## Task to complete:
A single number is the answer: the count of lines in these records with "path" in them.
(Entries provided)
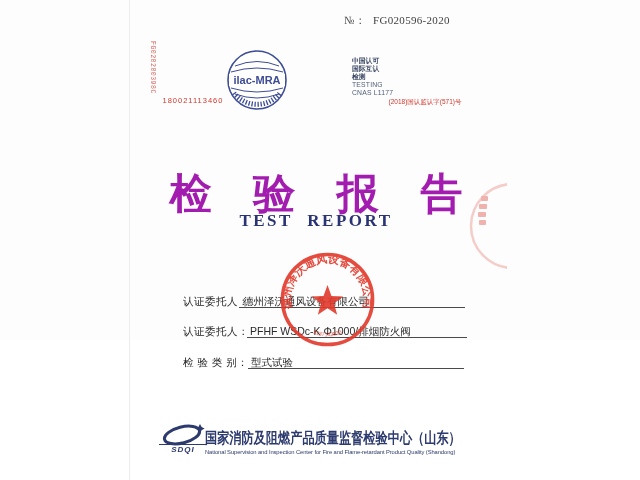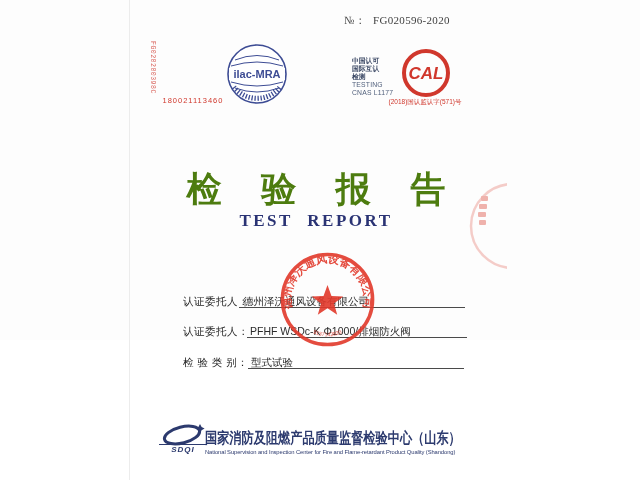--- a/index.html
+++ b/index.html
@@ -21,22 +21,22 @@
                color:#d4483f; letter-spacing:.5px; font-family:"Liberation Mono", monospace; opacity:.85; }
   .cma-num  { left:160px; top:96px; width:66px; text-align:center; font-size:7.5px;
               color:#d0372c; letter-spacing:1px; font-weight:normal; }
   .cal-cap  { left:382px; top:98px; width:86px; text-align:center; font-size:6.5px;
               color:#d0372c; white-space:nowrap; }
   .cnas-lines { left:352px; top:57px; font-size:6.8px; line-height:8px; color:#3d4a66;
                 font-weight:bold; }
   .cnas-lines .en { font-weight:normal; color:#51607c; letter-spacing:.2px; }
 
   
-  .title-zh { left:130px; top:166px; width:372px; text-align:center; font-size:35px;
-              font-weight:bold; color:#4d7c0f; letter-spacing:15px; text-indent:15px; }
+  .title-zh { left:130px; top:166px; width:372px; text-align:center; font-size:42px;
+              font-weight:bold; color:#a21caf; letter-spacing:15px; text-indent:15px; }
   .title-en { left:130px; top:211px; width:372px; text-align:center; font-size:17px;
               font-weight:bold; color:#2a3374; letter-spacing:2.5px; word-spacing:8px;
               font-family:"Liberation Serif", serif; }
 
   
   .row-label { font-size:10.5px; color:#1f1f1f; letter-spacing:.5px; white-space:nowrap; }
   .row-value { font-size:10.5px; color:#2a2a2a; white-space:nowrap; }
   .u-line { border-bottom:1px solid #4a4a4a; height:1px; }
 
   
@@ -58,47 +58,41 @@
   <div class="abs page-edge"></div>
 
   <div class="abs report-no">
     <span>№：</span><span class="num">FG020596-2020</span>
   </div>
 
   <div class="abs side-code">FG020200398C</div>
 
   <div class="abs cma-num">180021113460</div>
 
-  <div class="abs" style="left:226px; top:43px;">
+  <div class="abs" style="left:226px; top:49px;">
     <svg width="62" height="62" viewBox="0 0 62 62">
       <circle cx="31" cy="31" r="29" fill="#fff" stroke="#3d4c94" stroke-width="1.6"></circle>
       <path d="M9,17 Q31,8 53,17" fill="none" stroke="#3d4c94" stroke-width="1"></path>
       <path d="M5,23 Q31,15 57,23" fill="none" stroke="#3d4c94" stroke-width="1"></path>
       <path d="M5,39 Q31,47 57,39" fill="none" stroke="#3d4c94" stroke-width="1"></path>
       <path d="M9,45 Q31,53 53,45" fill="none" stroke="#3d4c94" stroke-width="1"></path>
       <path d="M8,44 A29,29 0 0 0 54,44" fill="none" stroke="#3d4c94" stroke-width="5" stroke-dasharray="1.3,1.7"></path>
       <rect x="3" y="25" width="56" height="12" fill="#fff"></rect>
       <text x="31" y="35" text-anchor="middle" font-size="11" font-weight="bold" fill="#3d4c94">ilac-MRA</text>
     </svg>
   </div>
 
   <div class="abs cnas-lines">
     <div>中国认可</div>
     <div>国际互认</div>
     <div>检测</div>
     <div class="en">TESTING</div>
     <div class="en">CNAS L1177</div>
   </div>
 
-  <div class="abs" style="left:398px; top:48px;">
-    <svg width="56" height="50" viewBox="0 0 56 50">
-      <circle cx="28" cy="25" r="22" fill="none" stroke="#d0372c" stroke-width="4"></circle>
-      <text x="28" y="31" text-anchor="middle" font-size="17" font-weight="bold" font-style="italic" fill="#d0372c">CAL</text>
-    </svg>
-  </div>
   <div class="abs cal-cap">(2018)国认监认字(571)号</div>
 
   <div class="abs title-zh">检 验 报 告</div>
   <div class="abs title-en">TEST REPORT</div>
 
   <div class="abs row-label" style="left:183px; top:295px;">认证委托人：</div>
   <div class="abs row-value" style="left:243px; top:295px;">德州泽沃通风设备有限公司</div>
   <div class="abs u-line" style="left:239px; top:307px; width:226px;"></div>
 
   <div class="abs row-label" style="left:183px; top:325px;">认证委托人：</div>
(End Entries provided)
## Exercise response:
5